Revisiting Information Cascades in Online Social Networks
Michael Sidorov, Dan Vilenchik
TL;DR
The paper reevaluates how information cascades unfold in online social networks by predicting user reactions to posts using only historical activity, without relying on linguistic features. It introduces four models—TWPN, MLE, TWMN, and TWCRN—to test whether social links are essential or learnable, with TWCRN achieving the best average $F_1$ around $0.86$ on four Twitter datasets from 2020. A key finding is that a simple per-user habit model (MLE) performs competitively, and that a convolutional residual network can implicitly learn network structure even when not provided explicitly. The study contributes an open dataset and code, demonstrates that social-link information can be learned rather than hard-coded, and highlights differences between follower- and mention-based graphs in predictive power, offering a nuanced view of information diffusion beyond epidemic-like models.
Abstract
It's by now folklore that to understand the activity pattern of a user in an online social network (OSN) platform, one needs to look at his friends or the ones he follows.
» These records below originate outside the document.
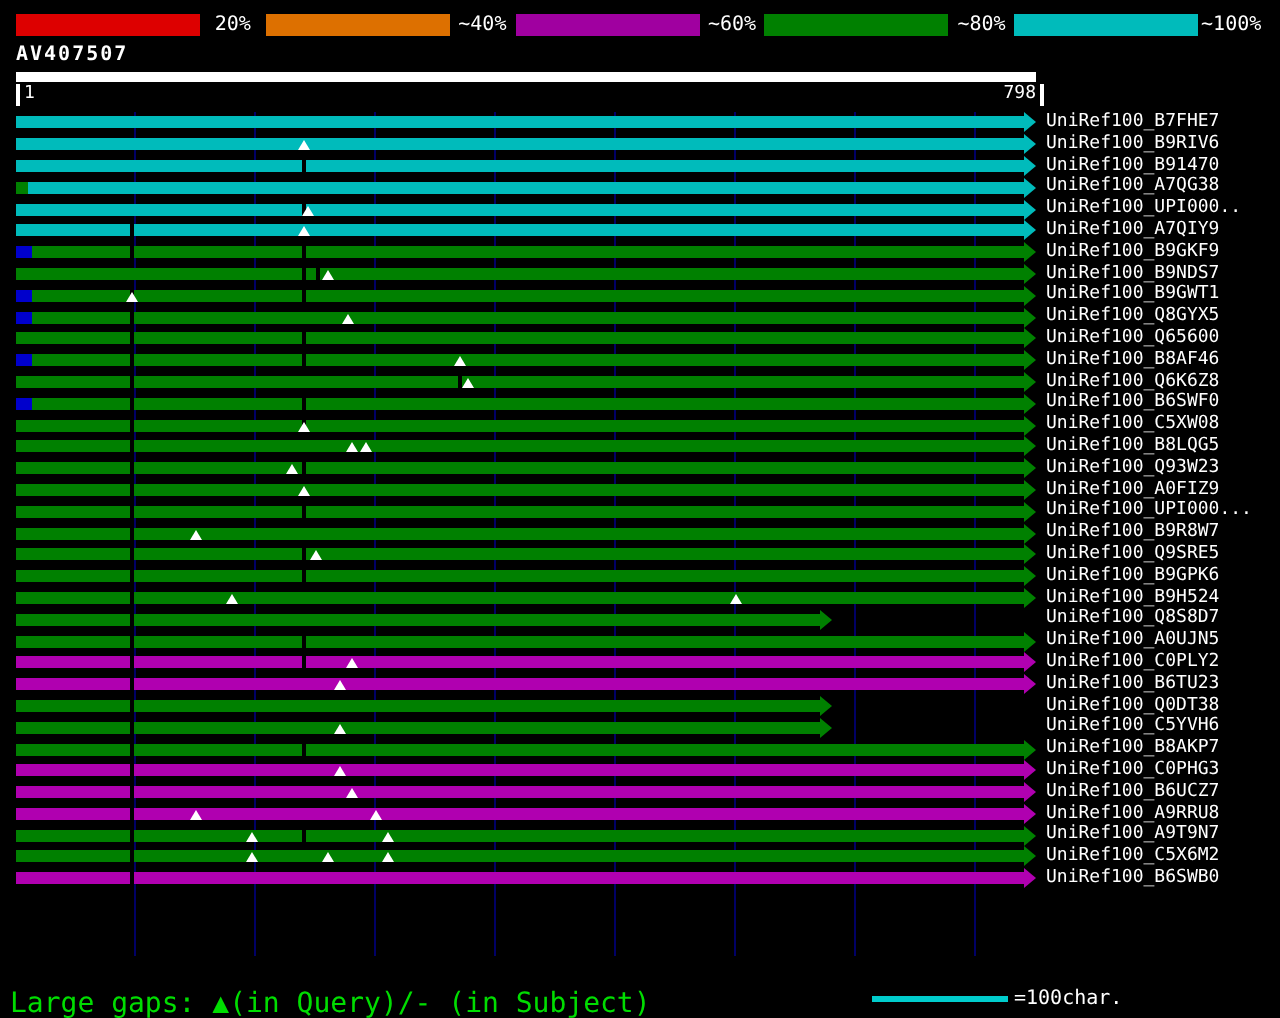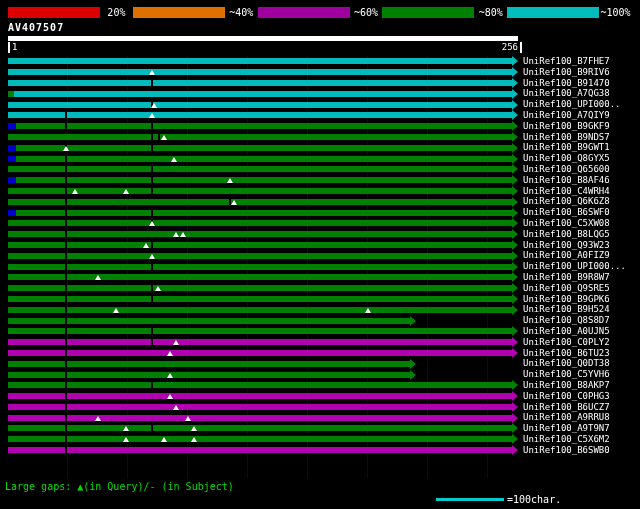"256" span { text: 256 -> 798 }
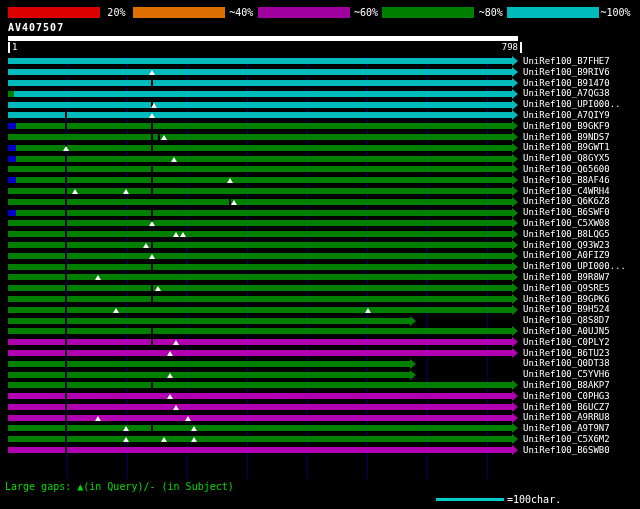"UniRef100_C4WRH4" div.row { html: <div> <div> <div> <div></div> <div></div> </div> <div></div> <div></div> <div></div> </div> <div>UniRef100_C4WRH4</div> </div> -> none }
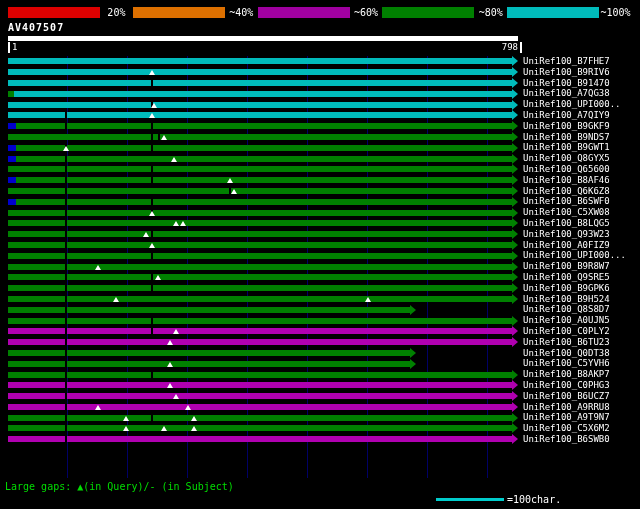"Large gaps: ▲(in Query)/- (in" .footer-gaps { font-size: 10px -> 14px; top: 481px -> 494px }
The common perception is that these friends exert influence on the user, effecting his decision whether to re-share content or not. Hinging upon this intuition, a variety of models were developed to predict how information propagates in OSN, similar to the way infection spreads in the population. In this paper, we revisit this world view and arrive at new conclusions. Given a set of users $V$, we study the task of predicting whether a user $u \in V$ will re-share content by some $v \in V$ at the following time window given the activity of all the users in $V$ in the previous time window. We design several algorithms for this task, ranging from a simple greedy algorithm that only learns $u$'s conditional probability distribution, ignoring the rest of $V$, to a convolutional neural network-based algorithm that receives the activity of all of $V$, but does not receive explicitly the social link structure. We tested our algorithms on four datasets that we collected from Twitter, each revolving around a different popular topic in 2020. The best performance, average F1-score of 0.86 over the four datasets, was achieved by the convolutional neural network. The simple, social-link ignorant, algorithm achieved an average F1-score of 0.78.